But I would say if we have a repeat this summer of last
year, we are headed down the road to some of these more
forceful actions such as peak hour pricing, the antitrust
issues associated with scheduling committees, and the like.
That is where I see ourselves heading. I think it is too soon
to tell what is going to happen this summer. The Chairman
pointed out that we do not yet have the data on April. When we
see where those bar graphs go in April and May, that will tell
the fortune for the rest of the summer, I think.
Airline Scheduling
Mr. Sweeney. First let me assure you, Mr. Mead, that every
time you come before this committee or even the authorizing
committee when I served on that, you do a very complete job of
presenting the facts. Let me talk a little bit about the good
citizenship with Mr. Merlis, because as I pointed out, 14.5
million people are affected by scheduling, overscheduling
problems, which is something of an intentional act, I think we
can all agree. Yet I look at the five solutions presented in
this bill to the committee and none of them deal with that
problem. They all deal with other things. While the substantial
delays are caused by weather, I am just curious as to then
again where do the airlines place the customer?

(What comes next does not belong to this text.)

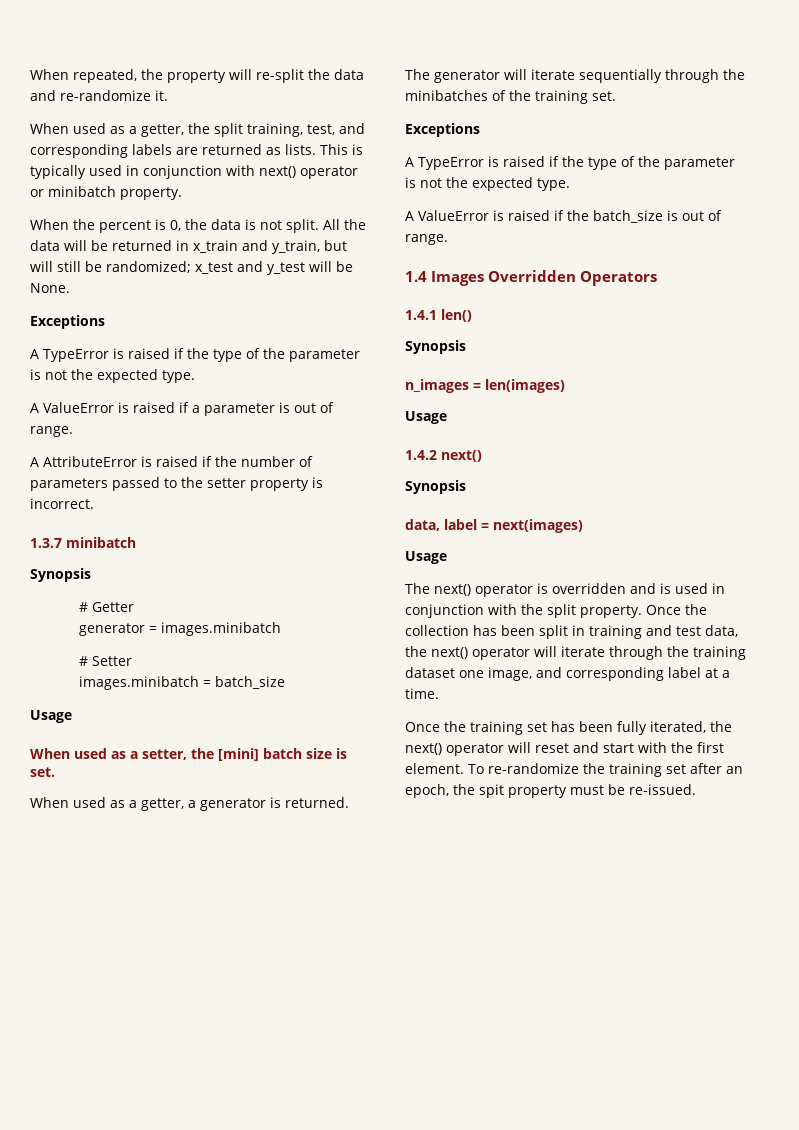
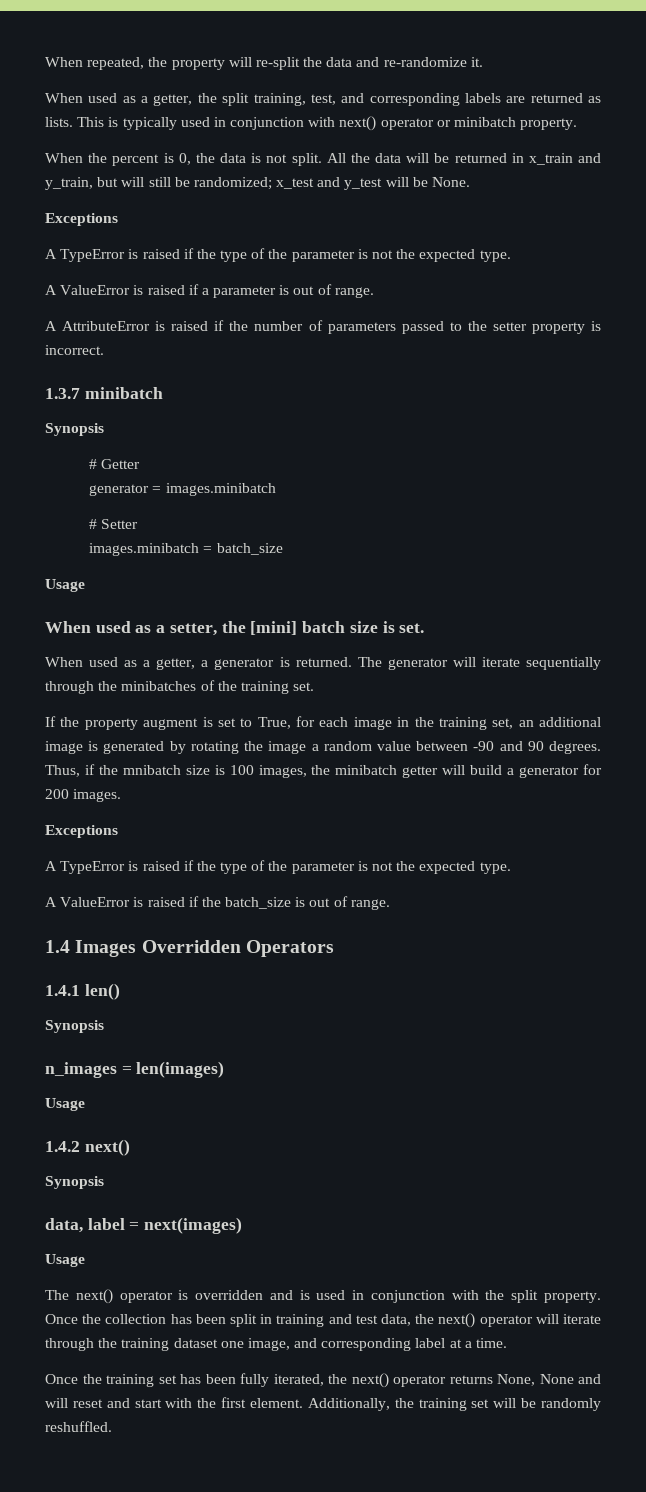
+ If the property augment is set to True, for each image in the training set, an additional image is generated by rotating the image a random value between -90 and 90 degrees. Thus, if the mnibatch size is 100 images, the minibatch getter will build a generator for 200 images.
- Once the training set has been fully iterated, the next() operator will reset and start with the first element.
+ Once the training set has been fully iterated, the next() operator returns None, None and will reset and start with the first element.
- To re-randomize the training set after an epoch, the spit property must be re-issued.
+ Additionally, the training set will be randomly reshuffled.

That overscheduling issue is your problem.
Mr. Merlis. Correct.
Mr. Sweeney. You can do something about that, yet that is
not a priority apparently.
Mr. Merlis. Well, sir, I think the reason I did not do that
at the last meeting was, first of all, I was not prepared for
that question. I was asked on the fly to come up with five
things and I had not thought about it. But we have carriers who
have embarked upon unilateral actions which are designed to do
that. Southwest has dropped out of San Francisco for the
express purpose of improving its on-time performance. Hopefully
others serving San Francisco will be the beneficiaries of
having fewer flights to San Francisco. As I said, Continental,
in the first three months of this year because of its changing
the schedule at Newark, had a 20 percent reduction in delays.
So I think there is a commitment to doing the right thing, as
much of it as possible as the carrier can unilaterally do. But
they are constantly looking over their shoulder, to see what is
the competitor going to do which adversely affects them. You
are correct.
Mr. Rogers. Mr. Sweeney, will you yield?
Mr. Sweeney. Sure.
Mr. Rogers. Mr. Merlis, I hear the commitment.
Mr. Sweeney. It is a good day, Chairman.
Airline Commitment To Solving Overscheduling Problem
Mr. Rogers. You will see that the airlines commit to
solving their overscheduling problem.
Mr. Merlis. To the extent they can. There are competitive
reasons why an individual could not do it on its own.
Mr. Rogers. Let me think some more.
Slot Allocation
Mr. Sweeney. Thank you, Mr. Chairman.
Let me ask a couple of related questions of both Mr. Mead
and Ms. Garvey. I spoke recently to the folks in the Port
Authority of New York and New Jersey--this is not a formal
proposal as of yet although I think they are preparing one,
which is the concept that they do all of their scheduling.
Similar to their idea of the lottery process. I am interested
in your response to that notion as a test process, as a means
of trying to find a way to be more efficient in slot
allocation.
Ms. Garvey. I have not seen the proposal, but I will give
you what my initial reaction would be. I would be hesitant of
anything that would vulcanize the system too much. I think the
extent with which the federal government works with the Port
Authority as we are doing, for example, on the proposal for
demand management strategies, in my view that is a much better
approach. I am not sure of the legal implications of what they
suggested, but I certainly would like to talk to them about it.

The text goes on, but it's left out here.